Alan Spivey, a synthetic organic chemist at Imperial College London, notes that the students who excel at tests aren’t always the most skilful in the lab. Working with one’s hands is crucial to most experiments. Yet different scientists following the same protocol can get different results, contributing to science’s reproducibility problem, says Roger Kneebone, who is also at Imperial. A physician and amateur harpsichordist, he fuses his interests there as director of both the Centre for Engagement and Simulation Science and the Centre for Performance Science.

Could experience with crafts and the like help train scientists to perform lab tasks more effectively? Kneebone and Spivey teamed up with chef Jozef Youssef to design an introductory lab for chemistry students — in the kitchen. Before they ever mix acids and bases, the students at Imperial make cheese; a soft chèvre is popular.

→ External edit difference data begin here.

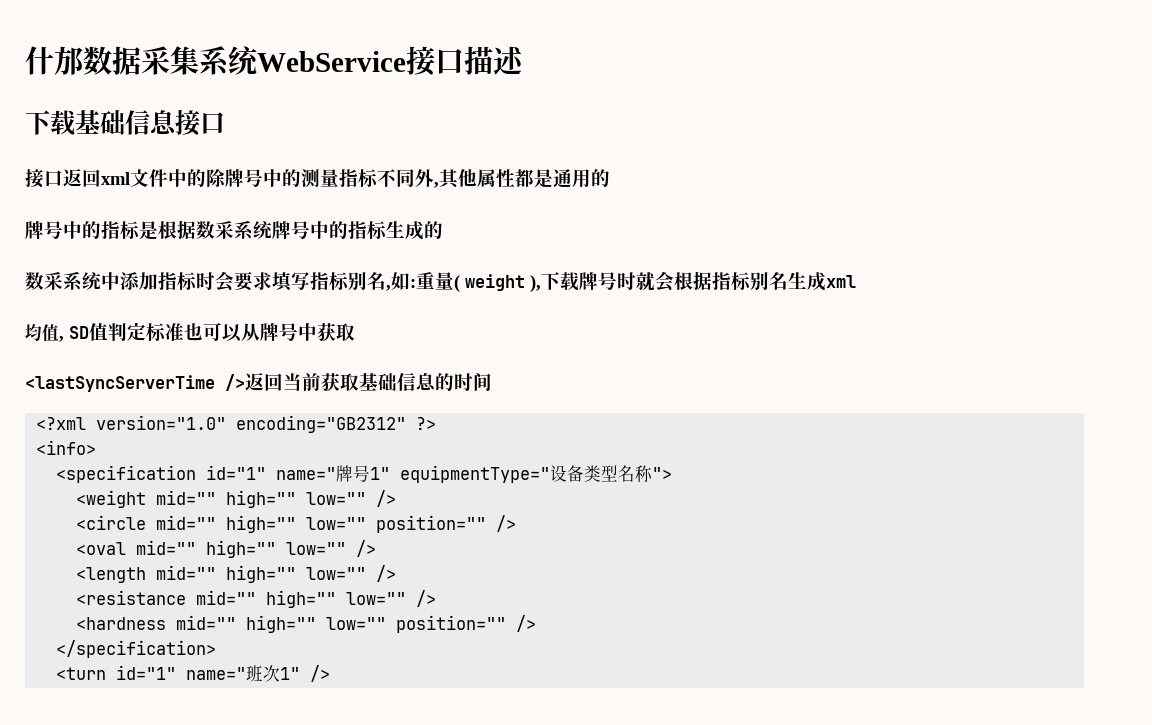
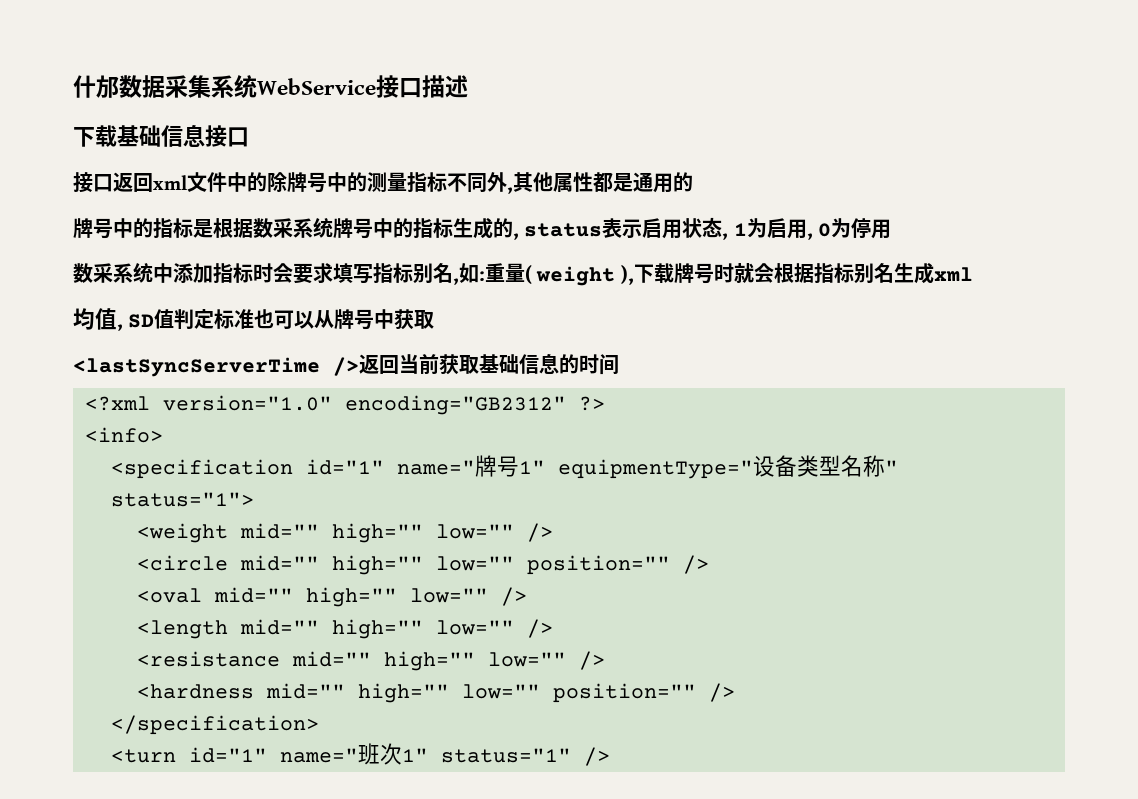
- 牌号中的指标是根据数采系统牌号中的指标生成的
+ 牌号中的指标是根据数采系统牌号中的指标生成的, status表示启用状态, 1为启用, 0为停用
- <specification id="1" name="牌号1" equipmentType="设备类型名称">
+ <specification id="1" name="牌号1" equipmentType="设备类型名称" status="1">
- <turn id="1" name="班次1" />
+ <turn id="1" name="班次1" status="1" />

They learn precision by poaching eggs, where a half-degree difference in temperature will change the results.

The course began in late 2019, and early surveys indicate that graduates of the cookery course are indeed more confident in their skills, says Spivey.

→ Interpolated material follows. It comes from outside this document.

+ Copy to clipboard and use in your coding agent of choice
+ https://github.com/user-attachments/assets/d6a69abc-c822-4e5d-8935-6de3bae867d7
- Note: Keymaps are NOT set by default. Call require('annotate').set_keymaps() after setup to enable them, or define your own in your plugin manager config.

It might seem that pure maths requires little more than deep thought and a chalkboard, but McLeod finds that crafts provide an unintimidating entry point. Maths Craft of New Zealand’s first big event was a two-day festival at the Auckland Museum in 2016. It drew more than 1,800 visitors — the biggest crowd that the museum had ever hosted, says McLeod, and a record that Maths Craft broke a year later, when its festival attracted 3,400 people.

A collection of sonobe modular origami polyhedra made by Jeanette McLeod.
Participants at the Maths Craft festival at the University of Canterbury in New Zealand produced crafts such as modular origami.Credit: Jeanette McLeod

At the festivals, families work together to create origami polyhedrons. Or they experiment with paper Möbius strips, or crochet ruffled hyperbolic planes. Sooner or later, someone notices that there are no equations. That’s just McLeod’s point: “Maths is accessible, and anybody can do it.”

In her own research, McLeod has begun to unite design and maths, investigating the mathematical properties of the Greek key design common on Mediterranean pottery. Remarkably, she says, there are only seven ways to put that kind of pattern together.

And now that her long-hidden love of crafting is out, an origami video from Maths Craft graces the research web page of the University of Canterbury School of Mathematics and Statistics. McLeod’s secret, far from diminishing her scientific reputation, has only enhanced it.